Airbus Mirabel paint ship supervisor Julie Léveillé remarked, “It’s a tremendous feeling of accomplishment to know we just outfitted North America’s first A220 from tail to tip. I’ve been working in the paint shop for 15 years. It can be a challenging job, but seeing the finished product makes it worth it.” Delta program manager Larry Cato, who works on Delta’s Fleet Management team, said, “There’s nothing like seeing years of planning come together in the shape of a freshly painted aircraft. “It’s a major milestone for the future of our fleet.”

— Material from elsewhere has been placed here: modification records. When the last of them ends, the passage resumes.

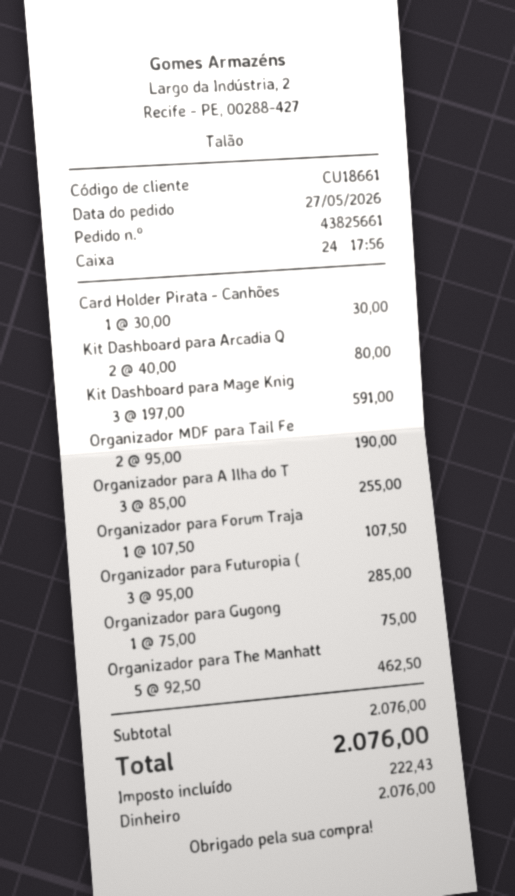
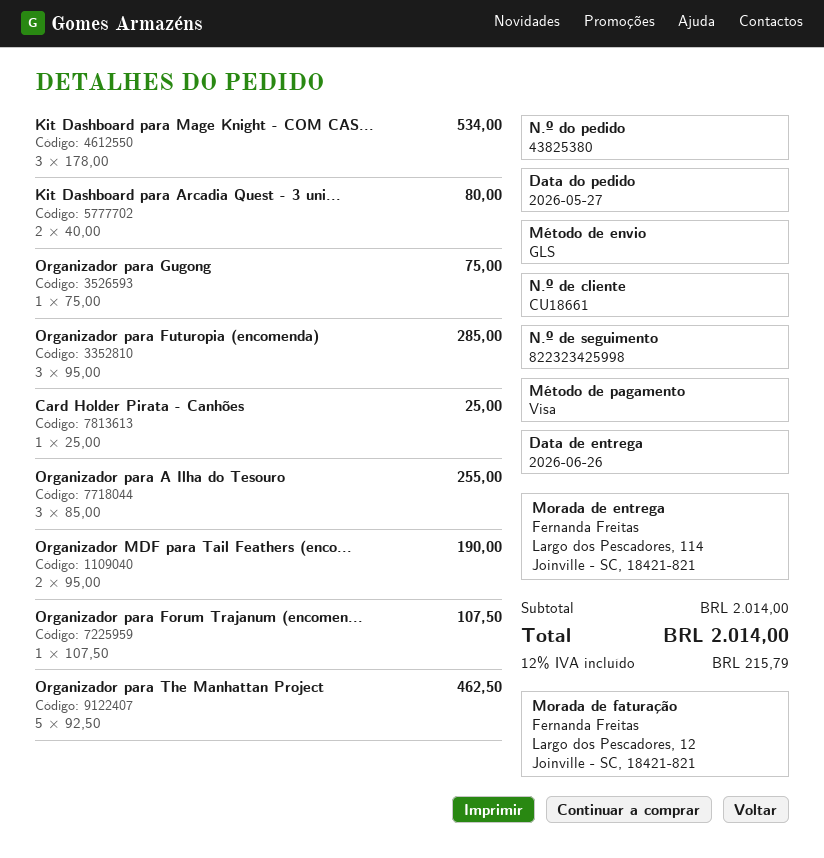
order number: 43825661 -> 43825380
payment method: cash -> Visa
Card Holder Pirata - Canhões: 1 x 30.00 = 30.00 -> 1 x 25.00 = 25.00
Kit Dashboard para Mage Knig: 3 x 197.00 = 591.00 -> 3 x 178.00 = 534.00
subtotal: 2076.00 -> 2014.00
tax: 222.43 -> 215.79
total: 2076.00 -> 2014.00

Reportedly the paint job took a total of nine days to complete. And if you don’t think paint adds weight to an aircraft, do the math: 165 gallons were applied to N101DU. Paint weighs about 11 pounds per gallon. That’s a guideline because paint is thinned for spraying, but trust us- if you had to move all 165 gallons of that paint you would have gotten a serious workout! The 200 rolls of masking tape and several rolls of plastic they used don’t count. Delta will be the first United States operator to take delivery of the new Airbus twinjet. The carrier ordered 75 of them. Other US airlines have ordered several hundred more. We’ll see quit a few of these jets in American skies beginning next year.